BECAUSE THE MARKET PRICES FOR BIOTECHNOLOGY AND MEDICAL DEVICE STOCKS ARE LIKELY
TO REMAIN VOLATILE, OUR STOCK PRICE MAY BE MORE ADVERSELY AFFECTED THAN OTHER
COMPANIES BY SUCH FUTURE SALES.
Sales of
substantial numbers of shares of our Common Stock in the public market, or the
perception that significant sales are likely, could adversely affect the market
price of our Common Stock. Compliance with the registration rights
provisions of the Subscription Agreement could create the perception that all
the shares of Common Stock that may be issuable upon conversion of the Notes
will soon be available for sale, and this number of shares is greater than the
average trading volume for our shares. No prediction can be made as
to the effect, if any, that market sales of such shares will have on the market
price of our Common Stock. Sales of substantial amounts of such
shares in the public market could adversely affect the market price of our
Common Stock.
THE
CONVERSION RATE OF THE NOTES FOR SHARES OF COMMON STOCK OR OTHER EQUITY
SECURITIES MAY NOT BEAR ANY RELATIONSHIP TO OUR ASSETS, BOOK VALUE, EARNINGS
HISTORY, OR OTHER ESTABLISHED CRITERIA. AS A RESULT, YOU MAY
EXPERIENCE IMMEDIATE AND SUBSTANTIAL DILUTION.
The
conversion rate of the Notes for shares of the Common Stock or other Equity
Securities was established based on such factors as our capital requirements,
financial conditions and prospects, percentage of ownership to be held by
investors following this sale, and the general condition of securities markets
at the time of the sale. The conversion rate does not necessarily
bear any relationship to our assets, book value, earnings history or other
established criteria of value.
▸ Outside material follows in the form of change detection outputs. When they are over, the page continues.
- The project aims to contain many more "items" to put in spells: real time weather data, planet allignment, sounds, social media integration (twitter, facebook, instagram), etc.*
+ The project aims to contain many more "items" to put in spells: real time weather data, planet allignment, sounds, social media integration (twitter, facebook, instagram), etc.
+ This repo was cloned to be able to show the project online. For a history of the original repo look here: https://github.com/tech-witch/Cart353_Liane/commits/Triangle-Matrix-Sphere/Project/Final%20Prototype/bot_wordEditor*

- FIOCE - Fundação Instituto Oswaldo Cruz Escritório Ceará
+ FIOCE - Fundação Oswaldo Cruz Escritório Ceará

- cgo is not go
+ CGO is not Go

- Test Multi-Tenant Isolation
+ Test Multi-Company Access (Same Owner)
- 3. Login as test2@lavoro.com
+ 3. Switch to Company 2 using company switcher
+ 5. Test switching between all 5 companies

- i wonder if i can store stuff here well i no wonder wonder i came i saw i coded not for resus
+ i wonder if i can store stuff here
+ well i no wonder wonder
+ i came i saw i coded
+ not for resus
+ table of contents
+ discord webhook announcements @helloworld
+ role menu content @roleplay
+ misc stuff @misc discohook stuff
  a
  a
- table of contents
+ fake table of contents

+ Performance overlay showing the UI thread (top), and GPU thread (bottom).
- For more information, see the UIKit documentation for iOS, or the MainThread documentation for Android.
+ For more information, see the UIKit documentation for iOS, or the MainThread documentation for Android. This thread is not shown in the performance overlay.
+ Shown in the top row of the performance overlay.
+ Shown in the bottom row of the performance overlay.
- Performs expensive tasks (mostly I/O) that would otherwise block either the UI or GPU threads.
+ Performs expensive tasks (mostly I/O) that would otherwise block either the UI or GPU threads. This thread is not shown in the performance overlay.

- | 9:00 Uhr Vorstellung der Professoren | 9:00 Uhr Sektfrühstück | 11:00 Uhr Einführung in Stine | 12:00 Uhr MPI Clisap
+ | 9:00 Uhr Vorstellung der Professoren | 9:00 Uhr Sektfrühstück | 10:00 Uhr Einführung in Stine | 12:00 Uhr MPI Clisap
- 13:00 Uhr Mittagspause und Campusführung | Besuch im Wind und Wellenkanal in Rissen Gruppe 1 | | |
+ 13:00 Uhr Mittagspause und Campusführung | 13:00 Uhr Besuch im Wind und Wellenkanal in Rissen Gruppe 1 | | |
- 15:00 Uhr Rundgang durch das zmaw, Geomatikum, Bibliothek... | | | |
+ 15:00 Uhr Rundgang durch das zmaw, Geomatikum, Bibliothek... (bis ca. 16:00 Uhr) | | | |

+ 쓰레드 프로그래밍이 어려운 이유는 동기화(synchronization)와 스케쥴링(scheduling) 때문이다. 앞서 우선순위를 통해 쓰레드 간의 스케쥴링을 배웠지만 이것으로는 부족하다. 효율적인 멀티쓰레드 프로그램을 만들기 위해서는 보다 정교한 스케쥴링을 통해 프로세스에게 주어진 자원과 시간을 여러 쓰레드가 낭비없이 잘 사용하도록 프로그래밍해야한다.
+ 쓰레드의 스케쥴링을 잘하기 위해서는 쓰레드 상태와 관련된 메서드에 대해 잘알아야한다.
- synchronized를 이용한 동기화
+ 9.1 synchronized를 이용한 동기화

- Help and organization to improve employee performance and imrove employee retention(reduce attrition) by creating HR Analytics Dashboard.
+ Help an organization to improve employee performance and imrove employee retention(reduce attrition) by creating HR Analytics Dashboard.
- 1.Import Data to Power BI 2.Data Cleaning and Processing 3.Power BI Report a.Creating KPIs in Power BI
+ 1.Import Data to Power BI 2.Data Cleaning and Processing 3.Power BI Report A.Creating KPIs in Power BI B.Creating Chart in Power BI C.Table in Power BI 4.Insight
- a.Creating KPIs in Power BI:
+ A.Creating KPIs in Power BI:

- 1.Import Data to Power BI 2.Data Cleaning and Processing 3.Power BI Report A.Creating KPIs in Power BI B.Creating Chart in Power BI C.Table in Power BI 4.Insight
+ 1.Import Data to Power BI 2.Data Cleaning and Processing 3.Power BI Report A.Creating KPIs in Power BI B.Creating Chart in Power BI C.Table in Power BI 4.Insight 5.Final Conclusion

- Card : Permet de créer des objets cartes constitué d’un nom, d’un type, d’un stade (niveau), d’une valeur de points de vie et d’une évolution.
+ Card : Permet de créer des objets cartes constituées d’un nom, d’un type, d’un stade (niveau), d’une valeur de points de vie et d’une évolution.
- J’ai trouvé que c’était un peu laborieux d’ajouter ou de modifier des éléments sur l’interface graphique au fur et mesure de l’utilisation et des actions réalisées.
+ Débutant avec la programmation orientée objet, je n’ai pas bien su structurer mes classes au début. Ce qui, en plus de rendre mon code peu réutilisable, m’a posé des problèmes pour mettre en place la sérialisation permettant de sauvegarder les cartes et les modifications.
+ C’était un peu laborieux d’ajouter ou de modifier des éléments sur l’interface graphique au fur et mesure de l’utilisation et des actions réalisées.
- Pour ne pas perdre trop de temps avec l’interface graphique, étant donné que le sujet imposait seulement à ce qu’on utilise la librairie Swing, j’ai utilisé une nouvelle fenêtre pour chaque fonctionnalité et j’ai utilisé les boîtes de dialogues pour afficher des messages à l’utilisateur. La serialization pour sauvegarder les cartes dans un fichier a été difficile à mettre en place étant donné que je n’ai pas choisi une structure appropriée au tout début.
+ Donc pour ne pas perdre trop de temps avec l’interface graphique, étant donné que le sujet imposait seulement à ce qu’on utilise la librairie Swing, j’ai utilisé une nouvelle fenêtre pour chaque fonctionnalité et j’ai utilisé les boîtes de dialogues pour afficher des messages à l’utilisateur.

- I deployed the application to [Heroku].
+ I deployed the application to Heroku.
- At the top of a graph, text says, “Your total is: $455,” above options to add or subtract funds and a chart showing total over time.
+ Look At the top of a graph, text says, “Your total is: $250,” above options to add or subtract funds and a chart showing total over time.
As a result, you may experience
immediate and substantial dilution.
WE ARE
UNABLE TO DETERMINE WITH CERTAINTY WHEN THE REGISTRATION STATEMENT TO BE FILED
WITH THE SEC WILL BE DECLARED EFFECTIVE. CONSEQUENTLY, YOU MAY NOT BE
ABLE TO SELL YOUR SHARES OF COMMON STOCK FOR A SUBSTANTIAL PERIOD OF
TIME.
Although
we have undertaken to register the shares of Common Stock upon conversion of the
Notes for resale by you, you should be aware that we are unable to determine
with certainty when the registration statement to be filed with the SEC will
become effective. The SEC may seek to review our registration
statement, in which case, the period necessary to achieve effectiveness of the
registration statement with the SEC will be affected by our ability to provide
the SEC with sufficient disclosures satisfactory to the SEC. The
length of the SEC review process is uncertain and may extend to a number of
months. As you are aware, the shares of Common Stock that may issued
upon conversion of the Notes that are being sold in this sale are restricted in
nature and may not be publicly resold absent the effectiveness of the
registration statement or pursuant to an applicable exemption from registration.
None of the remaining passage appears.